Performances: The educator can adapt instruction to incorporate recognition of social and cultural differences to the extent that it does not interfere with basic democratic principles. The educator can specify how issues such as justice, social inequality, concentrations of power, class differences, race and ethnic relations, or family and community organization affect teaching and schools.
Principle #6: The educator understands how philosophical and moral commitments affect the process of
evaluation at all levels of schooling practice, leadership, and governance.
Knowledge: The educator understands the tacit interests and moral commitments on which the technical processes of evaluation rest. The educator understands that in choosing a measuring device, one necessarily makes moral and philosophical assumptions.
Dispositions: The educator is prepared to consider the ontological, epistemological, and ethical components of an evaluation method.
Performances: The educator can articulate moral and philosophical assumptions underlying an evaluation process. The educator can identify what counts as evidence that a student has (or has not) learned or can (or cannot) learn.

National Board for Professional Teaching Standards, 2001 (http://www.nbpts.org/)

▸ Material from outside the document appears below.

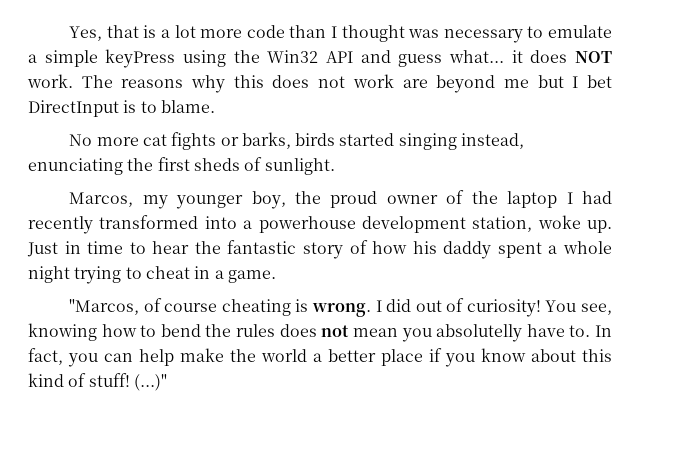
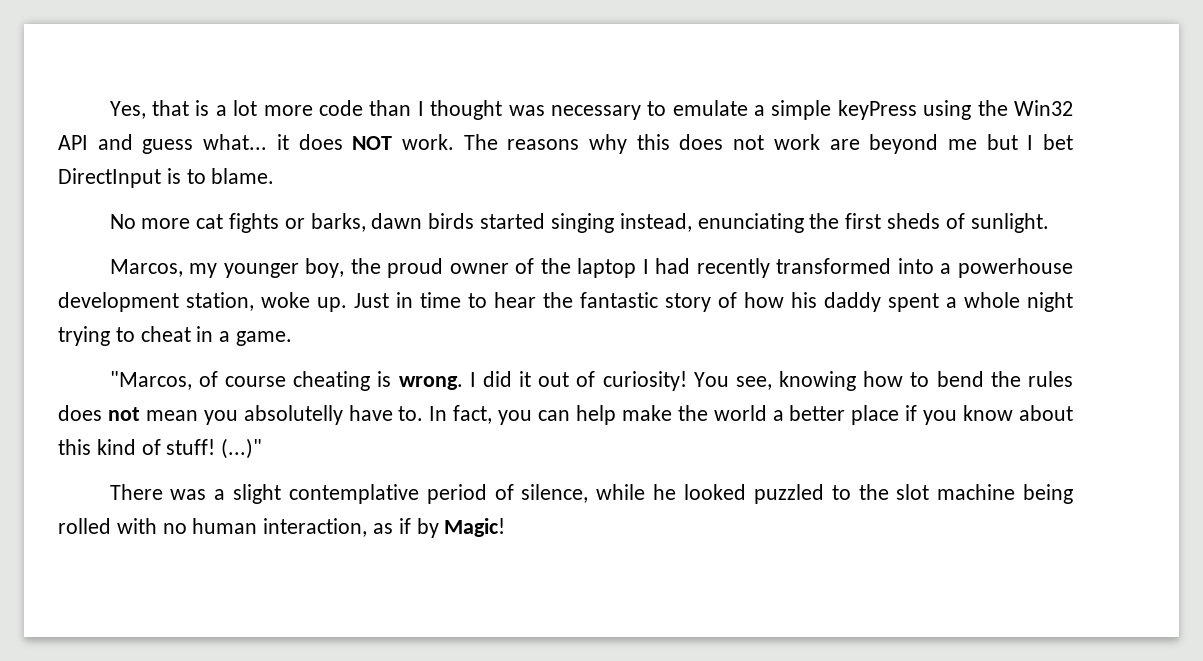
(291, 140) none -> [371,213,423,229] dawn
(412, 305) none -> [519,371,532,387] it
(167, 382) none -> [109,484,1073,504] [58,518,506,538] // There was a slight contemplative period of silence, while he looked puzzled to the slot machine being rolled with no human interaction, as if by Magic!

Proposition #4: Teachers Think Systematically About Their Practice and Learn from Experience
- Teachers Seek the Advice of Others and Draw on Education Research and Scholarship to Improve Their Practice
- Able teachers are also students of education scholarship and are cognizant of the settled and unsettled territory in their field. They stay abreast of current research and, when appropriate, incorporate new findings into their practice. They take advantage of teacher centers and special conferences and workshops. They might conduct and publish their own research, if so inclined, for testing of new approaches and hypotheses is a commonplace habit among adept teachers, even if a normally overlooked and undocumented one.